§ **Instructions for the task**: After finding the line that contains "background: #c2410c ->" in the entries below, retype it and every following line precisely, the last included.

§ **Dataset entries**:
..........
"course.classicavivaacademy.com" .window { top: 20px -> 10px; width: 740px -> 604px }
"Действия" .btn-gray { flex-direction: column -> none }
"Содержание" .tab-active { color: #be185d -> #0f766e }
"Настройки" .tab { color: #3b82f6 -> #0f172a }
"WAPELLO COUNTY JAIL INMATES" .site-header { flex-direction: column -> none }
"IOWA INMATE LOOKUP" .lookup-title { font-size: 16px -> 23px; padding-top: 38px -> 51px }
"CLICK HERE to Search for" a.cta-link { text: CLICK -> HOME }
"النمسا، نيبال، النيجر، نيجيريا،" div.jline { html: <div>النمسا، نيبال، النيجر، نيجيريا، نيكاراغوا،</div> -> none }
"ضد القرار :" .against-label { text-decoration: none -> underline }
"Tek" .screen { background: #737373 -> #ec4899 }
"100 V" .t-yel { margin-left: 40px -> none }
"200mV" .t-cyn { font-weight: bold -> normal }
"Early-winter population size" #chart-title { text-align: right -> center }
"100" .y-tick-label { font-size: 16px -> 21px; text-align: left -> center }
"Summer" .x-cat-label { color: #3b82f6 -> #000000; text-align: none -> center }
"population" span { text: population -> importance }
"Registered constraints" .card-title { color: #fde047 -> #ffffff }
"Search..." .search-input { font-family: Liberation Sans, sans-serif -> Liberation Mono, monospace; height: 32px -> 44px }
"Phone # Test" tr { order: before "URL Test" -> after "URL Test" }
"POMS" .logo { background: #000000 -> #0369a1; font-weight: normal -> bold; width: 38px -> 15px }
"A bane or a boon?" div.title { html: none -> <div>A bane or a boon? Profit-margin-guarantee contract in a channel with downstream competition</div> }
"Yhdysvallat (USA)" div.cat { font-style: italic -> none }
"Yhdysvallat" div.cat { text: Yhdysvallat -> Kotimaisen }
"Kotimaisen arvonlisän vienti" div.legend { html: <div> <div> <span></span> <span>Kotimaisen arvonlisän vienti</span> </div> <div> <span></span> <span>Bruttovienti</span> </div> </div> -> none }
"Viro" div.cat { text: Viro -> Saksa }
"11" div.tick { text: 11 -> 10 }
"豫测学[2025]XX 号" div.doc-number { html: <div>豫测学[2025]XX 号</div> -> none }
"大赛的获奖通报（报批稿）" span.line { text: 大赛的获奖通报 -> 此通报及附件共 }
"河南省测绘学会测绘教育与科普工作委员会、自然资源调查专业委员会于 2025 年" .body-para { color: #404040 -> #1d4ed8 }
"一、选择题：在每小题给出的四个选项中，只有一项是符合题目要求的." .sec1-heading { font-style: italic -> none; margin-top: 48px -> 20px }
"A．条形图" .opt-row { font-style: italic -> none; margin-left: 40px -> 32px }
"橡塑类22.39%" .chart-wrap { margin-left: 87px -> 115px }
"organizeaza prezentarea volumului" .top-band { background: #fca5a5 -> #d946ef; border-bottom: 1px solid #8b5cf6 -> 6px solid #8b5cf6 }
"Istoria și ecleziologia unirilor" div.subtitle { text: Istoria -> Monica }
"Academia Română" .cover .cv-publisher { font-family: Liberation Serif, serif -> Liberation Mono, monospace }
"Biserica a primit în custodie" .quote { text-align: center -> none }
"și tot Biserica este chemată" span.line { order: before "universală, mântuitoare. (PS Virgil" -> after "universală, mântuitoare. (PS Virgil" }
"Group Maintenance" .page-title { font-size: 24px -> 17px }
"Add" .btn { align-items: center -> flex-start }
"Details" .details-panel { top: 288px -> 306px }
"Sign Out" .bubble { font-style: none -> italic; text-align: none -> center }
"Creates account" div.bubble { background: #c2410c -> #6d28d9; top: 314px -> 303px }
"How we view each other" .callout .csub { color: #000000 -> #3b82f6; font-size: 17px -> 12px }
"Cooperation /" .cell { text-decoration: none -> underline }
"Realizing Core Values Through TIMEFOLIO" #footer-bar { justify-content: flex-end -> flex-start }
..........
§ **Answer below**:
"Creates account" div.bubble { background: #c2410c -> #6d28d9; top: 314px -> 303px }
"How we view each other" .callout .csub { color: #000000 -> #3b82f6; font-size: 17px -> 12px }
"Cooperation /" .cell { text-decoration: none -> underline }
"Realizing Core Values Through TIMEFOLIO" #footer-bar { justify-content: flex-end -> flex-start }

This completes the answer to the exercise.